With almost three decades of experience, Ruth Mahaney is as much loved as she is respected at the Modern Times Bookstore community located in San Francisco's Mission District on 20th and Valencia St.

Earlier this summer Modern Times Bookstore sent out a plea for help. Facing a financial crisis, the staff posted a letter on their website asking for community support.

According to the letter, initially sent only to the store’s membership base, Modern Times needs help staying afloat until it reaches the more lucrative fall and winter months.

“Getting there is the goal,” said Kermit Playfoot, Modern Times’ operations coordinator. “Then we can begin a dialogue with the community to make any changes so that this does not happen again.”

The amount of money that Modern Times needs has not been disclosed to the public.

However, the bad economy has simply added to the uphill battle faced by independent booksellers since the online mega site Amazon came on the scene in the mid-1990s.

According to Hut Landon, executive director of the Northern California Independent Booksellers Association, besides the economy “Amazon remains the evil empire with their policy of sales tax avoidance that gives them a huge competitive advantage and costs the state over $100 million in revenue annually.”

Ruth Mahaney, who started working at Modern Times in 1973, said that although the struggling economy has affected independent bookstores as a whole, there are specific factors contributing to Modern Times’ financial troubles, including higher rent costs on Valencia Street and low book sales.

“We have no intention of closing, but we are in a position where we need to ask our community for help,” Playfoot said.

Modern Times is looking for new ways to save money and to stabilize its financial security, Mahaney said.

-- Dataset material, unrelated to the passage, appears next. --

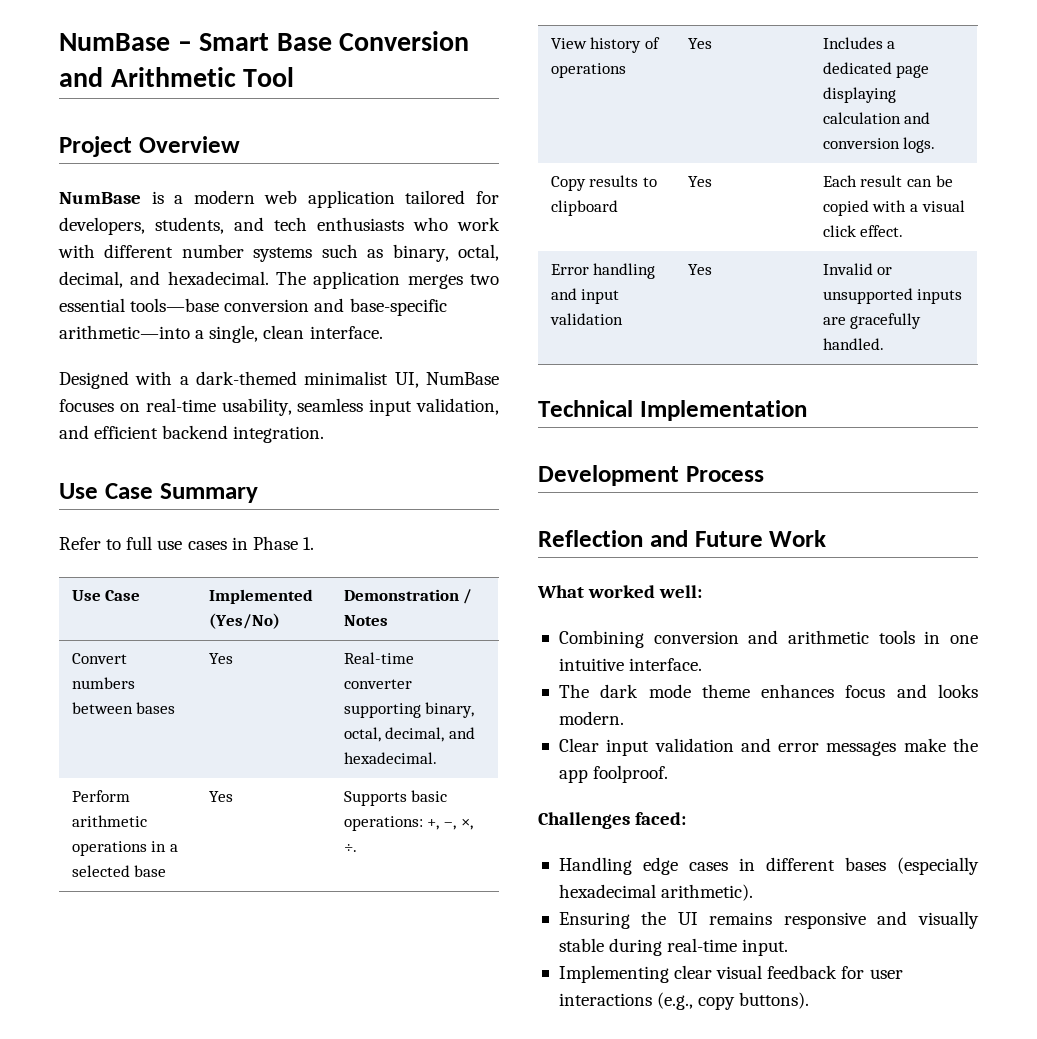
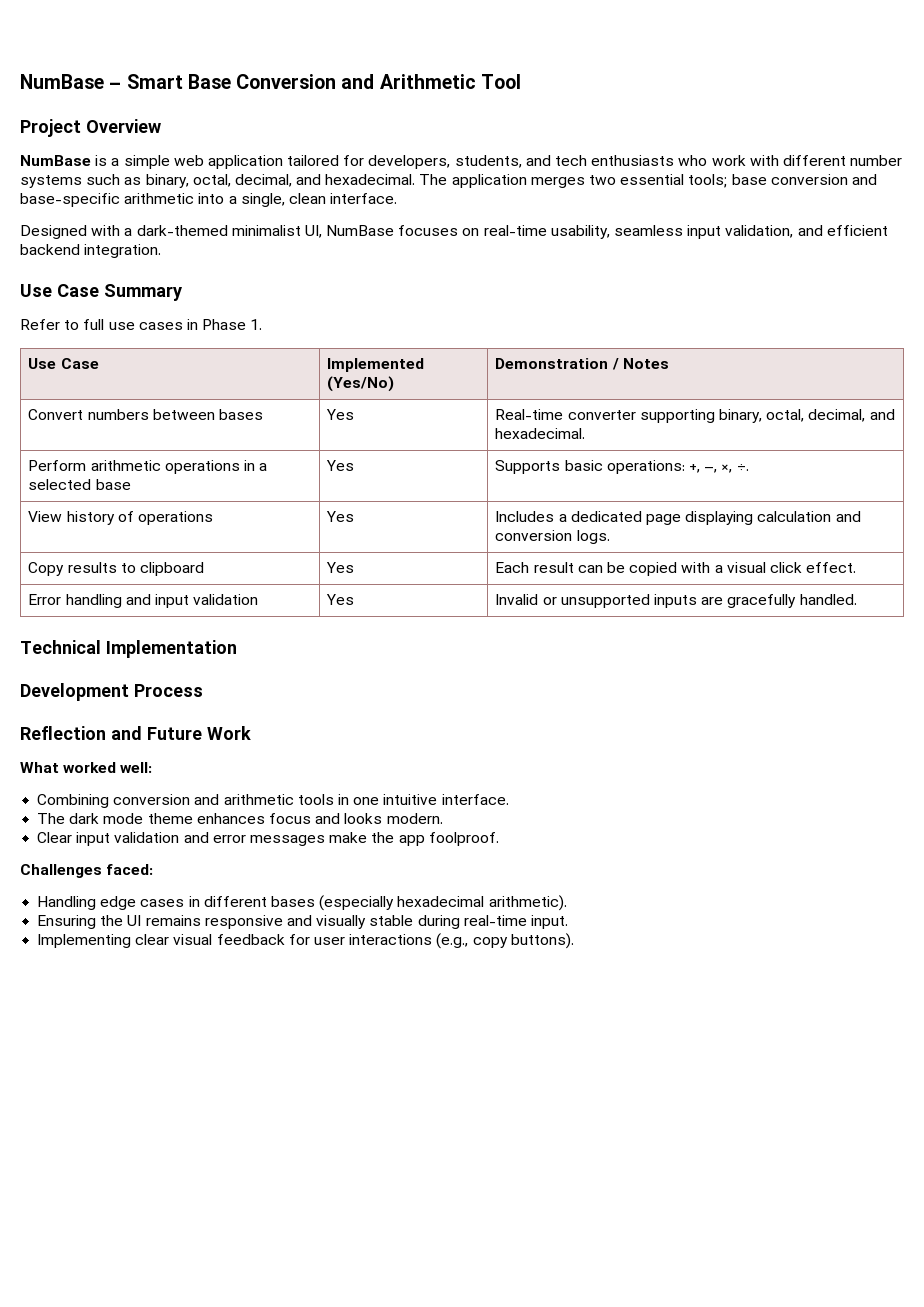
- NumBase is a modern web application tailored for developers, students, and tech enthusiasts who work with different number systems such as binary, octal, decimal, and hexadecimal.
+ NumBase is a simple web application tailored for developers, students, and tech enthusiasts who work with different number systems such as binary, octal, decimal, and hexadecimal.
- The application merges two essential tools—base conversion and base-specific arithmetic—into a single, clean interface.
+ The application merges two essential tools; base conversion and base-specific arithmetic into a single, clean interface.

Current options include holding fundraisers, reexamining expenses, offering more in-store programming and getting ideas from the community.

According to Mahaney, their lease is up in March, and they have not ruled out the option of moving to a new location to reduce the cost of rent.

“We have always been able to figure out something to keep our doors open in the past,” Mahaney said.

The community has responded to the plea for help by purchasing books, attending bookstore programs and donating money and used books.

“The response has been overwhelming and very positive,” Playfoot said. “People are giving, and that’s great, but the kind words and support have been really great.”

For the past 39 years, Modern Times Bookstore has catered to the progressive, Spanish-speaking and LGBT communities in the Mission. The worker-run collective identifies it as a community resource, not just a bookstore.

Playfoot said, “That has been more important than being the most efficient at profits.”

“Part of what we were and have always been — and part of the original vision — is that we would help to make voices that are not always heard, heard,” said Mahaney. “One of the things that I worry about if we close is that I know it is a very hard time in the world these days, and there is so much wrong, and it is easy to get depressed. Modern Times is like this thing that is holding on. It is a symbol of a community and a movement that is really fighting for justice.”